- [Aim of the task] Each line below that includes the word "pyproject" adds one to the count; give that count and nothing else.

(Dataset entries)
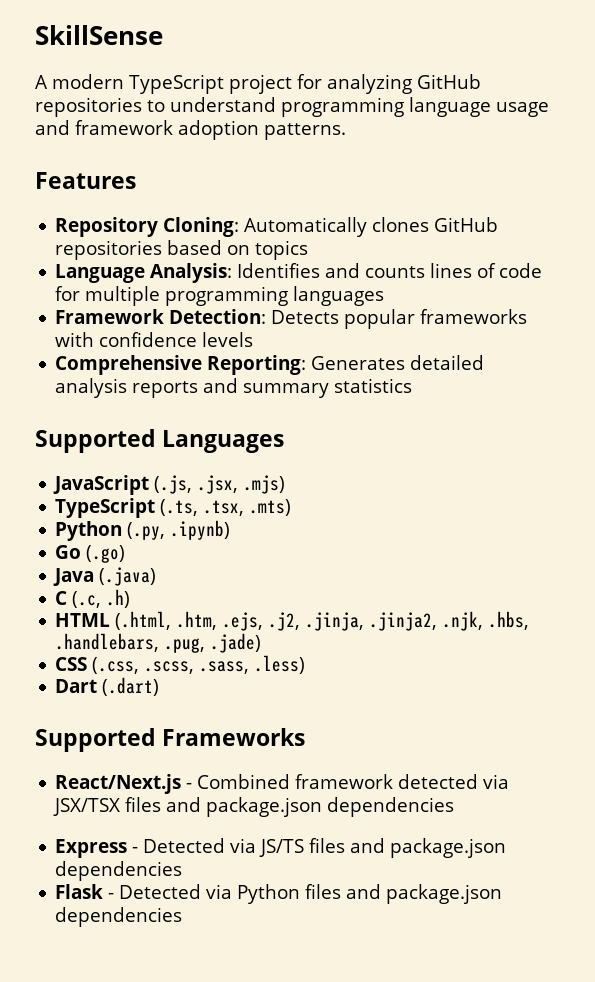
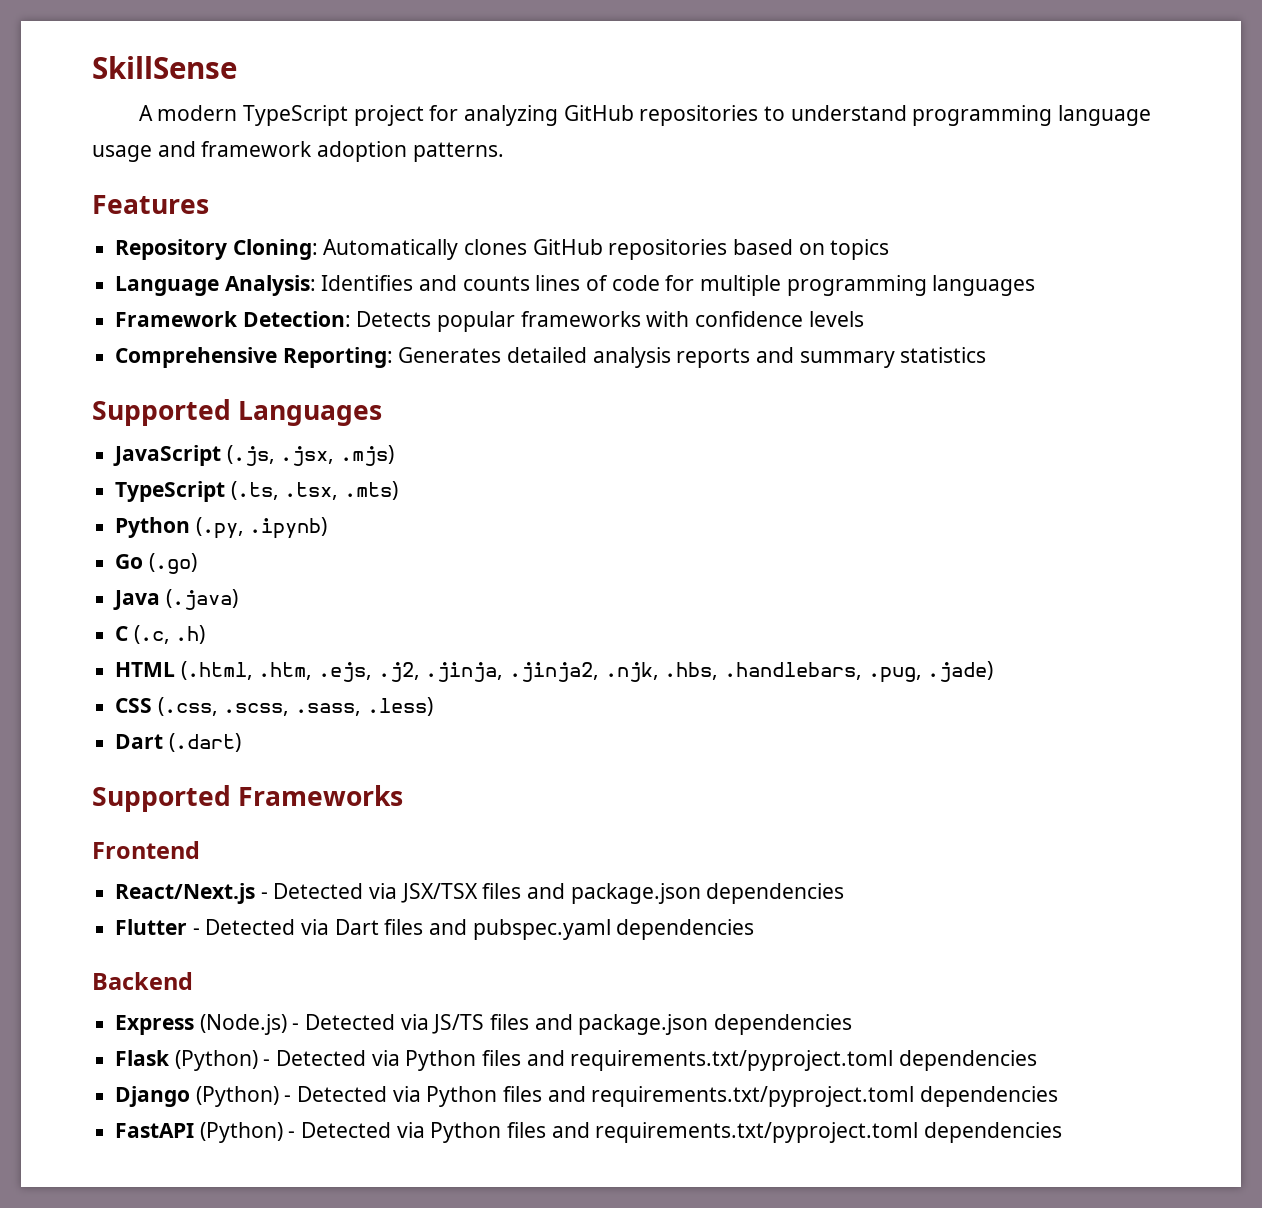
+ Frontend
- React/Next.js - Combined framework detected via JSX/TSX files and package.json dependencies
+ React/Next.js - Detected via JSX/TSX files and package.json dependencies
+ Flutter - Detected via Dart files and pubspec.yaml dependencies
+ Backend
- Express - Detected via JS/TS files and package.json dependencies
+ Express (Node.js) - Detected via JS/TS files and package.json dependencies
- Flask - Detected via Python files and package.json dependencies
+ Flask (Python) - Detected via Python files and requirements.txt/pyproject.toml dependencies
+ Django (Python) - Detected via Python files and requirements.txt/pyproject.toml dependencies
+ FastAPI (Python) - Detected via Python files and requirements.txt/pyproject.toml dependencies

- [The answer] 3